WHAT IS EXPECTED: Go over the data and copy out each line with "none" in it.

_ _ _

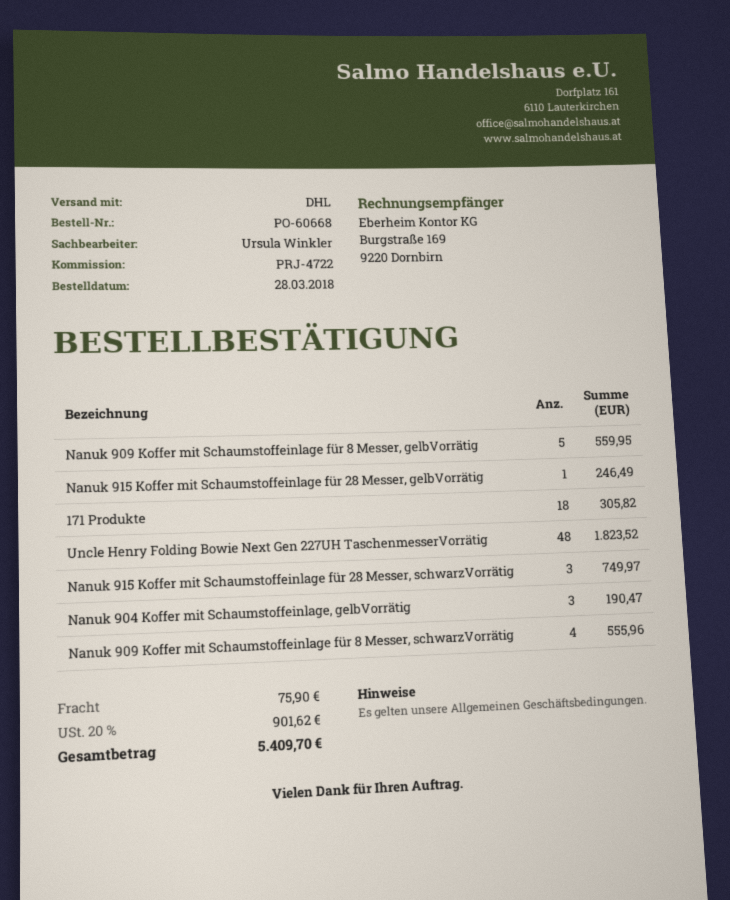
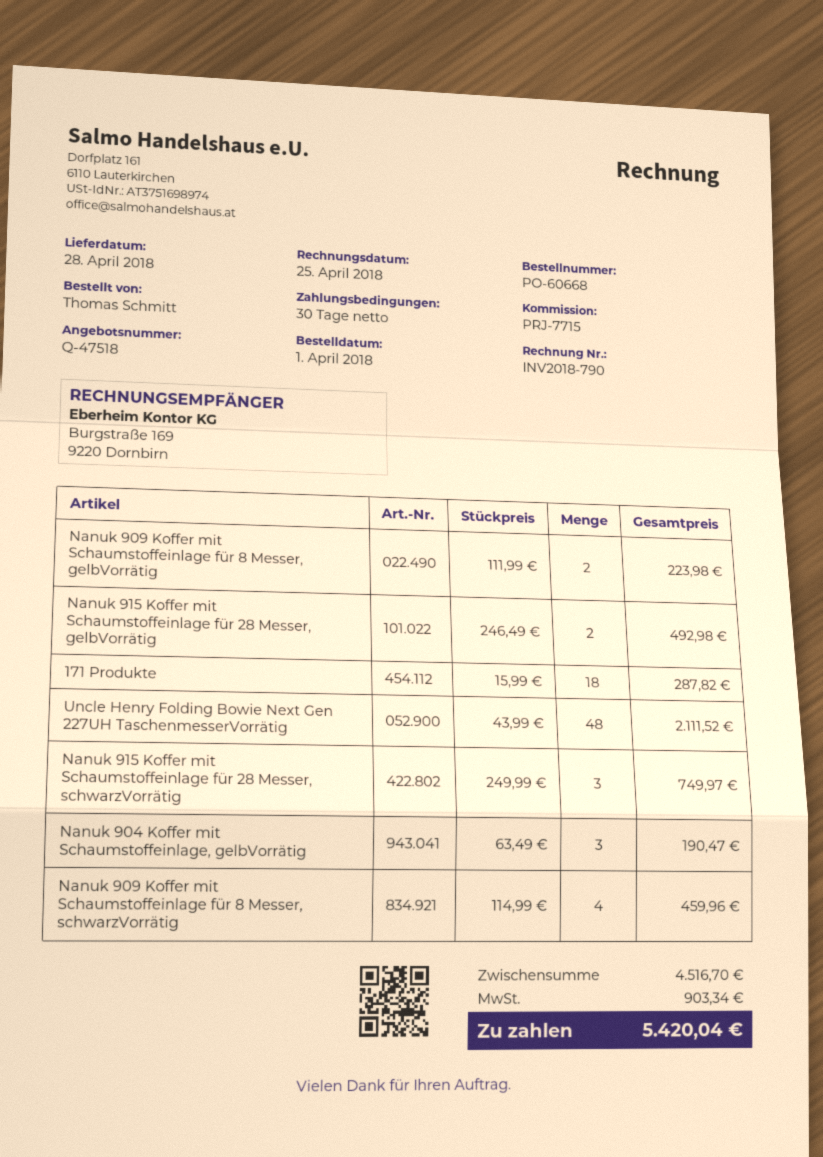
order date: 2018-03-28 -> 2018-04-01
reference: PRJ-4722 -> PRJ-7715
Nanuk 909 Koffer mit Schaumstoffeinlage für 8 Messer, gelbVorrätig: 5 for 559.95 -> 2 for 223.98
Nanuk 915 Koffer mit Schaumstoffeinlage für 28 Messer, gelbVorrätig: 1 for 246.49 -> 2 for 492.98
171 Produkte: 18 for 305.82 -> 18 for 287.82
Uncle Henry Folding Bowie Next Gen 227UH TaschenmesserVorrätig: 48 for 1823.52 -> 48 for 2111.52
Nanuk 909 Koffer mit Schaumstoffeinlage für 8 Messer, schwarzVorrätig: 4 for 555.96 -> 4 for 459.96
shipping: 75.90 -> none
tax: 901.62 -> 903.34
total: 5409.70 -> 5420.04

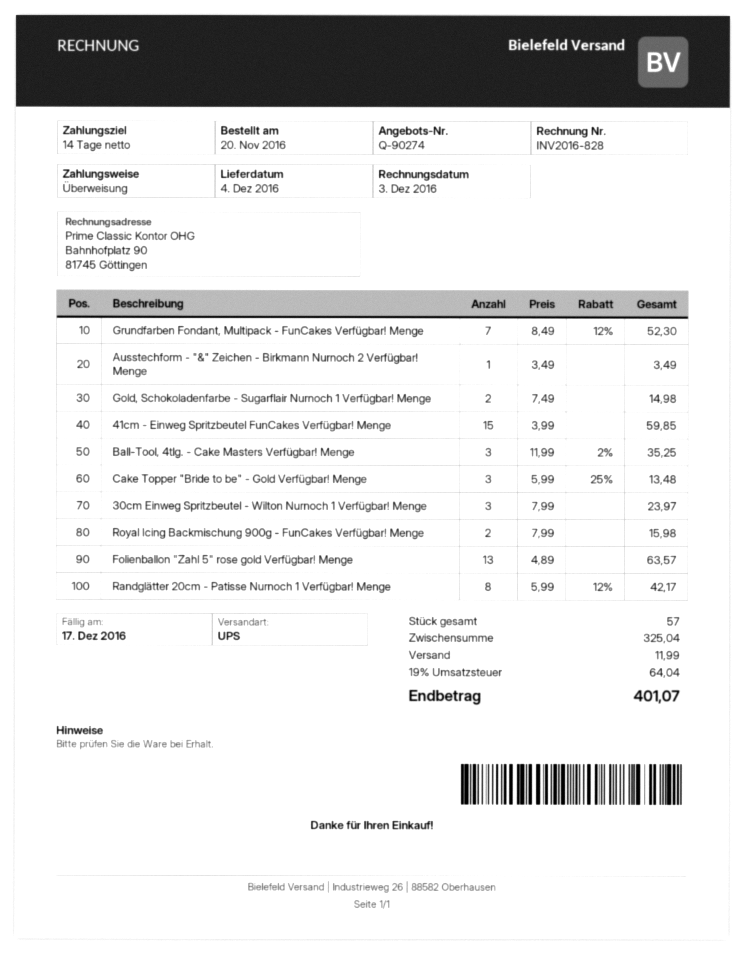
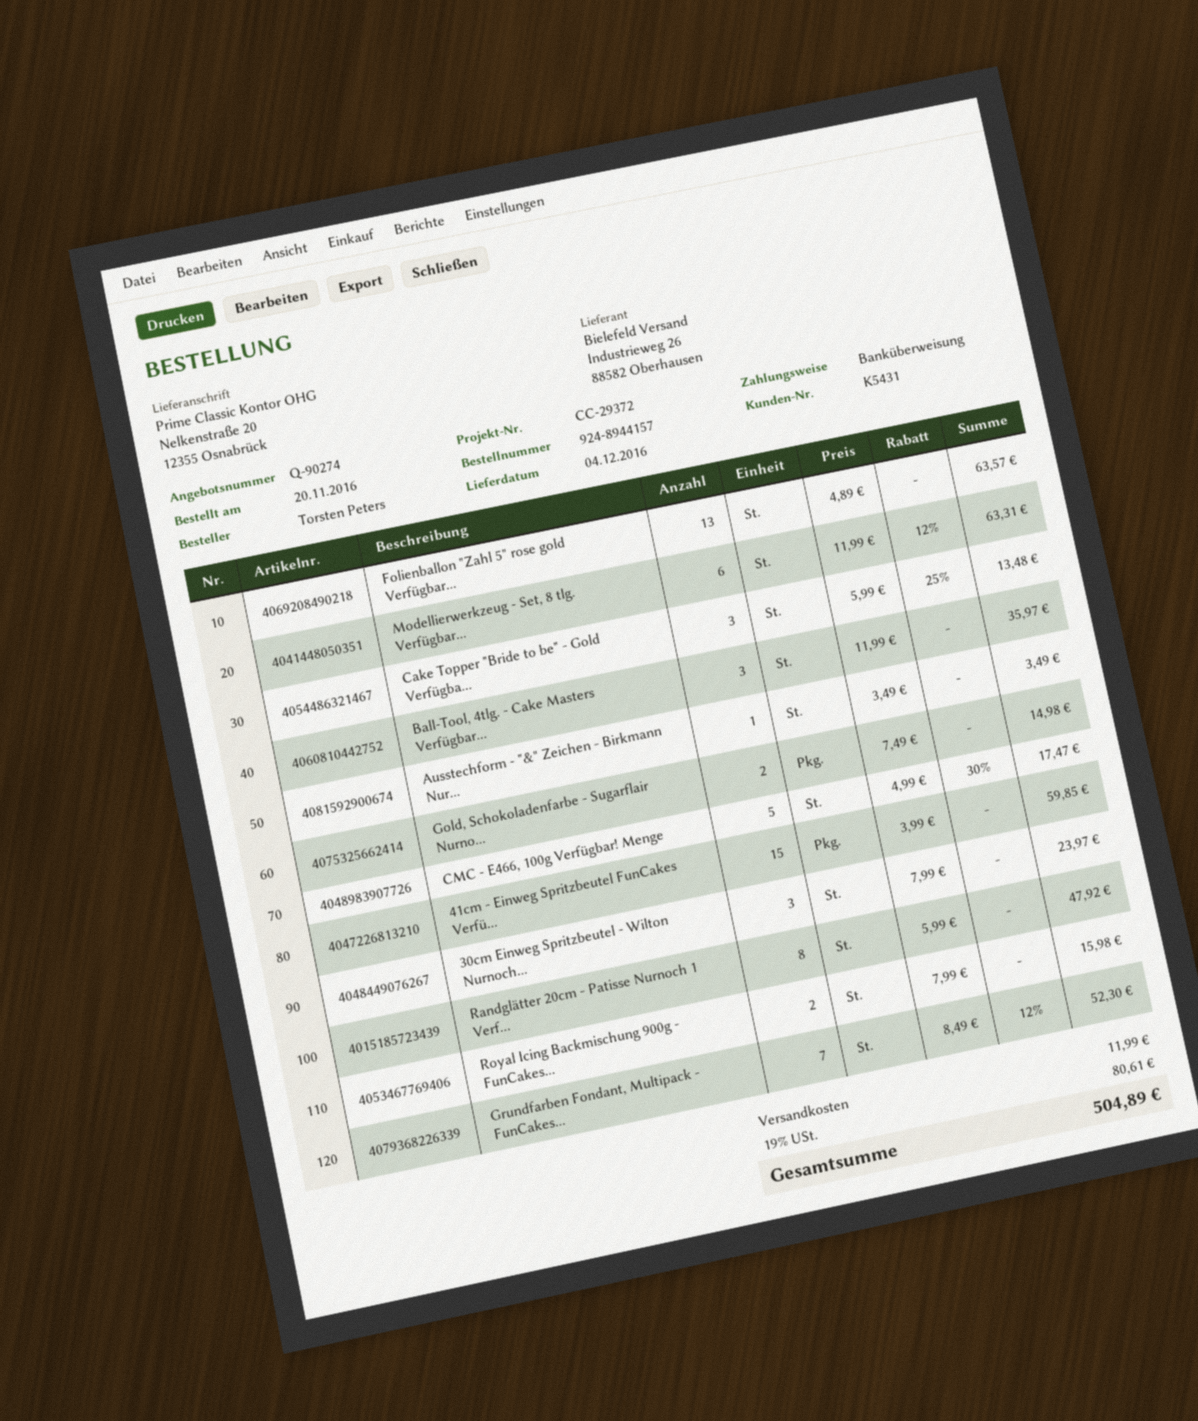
Ball-Tool, 4tlg. - Cake Masters Verfügbar! Menge: 3 x 11.99 - 2% = 35.25 -> 3 x 11.99 = 35.97
Randglätter 20cm - Patisse Nurnoch 1 Verfügbar! Menge: 8 x 5.99 - 12% = 42.17 -> 8 x 5.99 = 47.92
Modellierwerkzeug - Set, 8 tlg. Verfügbar...: none -> 6 x 11.99 - 12% = 63.31
CMC - E466, 100g Verfügbar! Menge: none -> 5 x 4.99 - 30% = 17.47
tax: 19% = 64.04 -> 19% = 80.61
total: 401.07 -> 504.89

_ _ _

TASK RESPONSE:
shipping: 75.90 -> none
Modellierwerkzeug - Set, 8 tlg. Verfügbar...: none -> 6 x 11.99 - 12% = 63.31
CMC - E466, 100g Verfügbar! Menge: none -> 5 x 4.99 - 30% = 17.47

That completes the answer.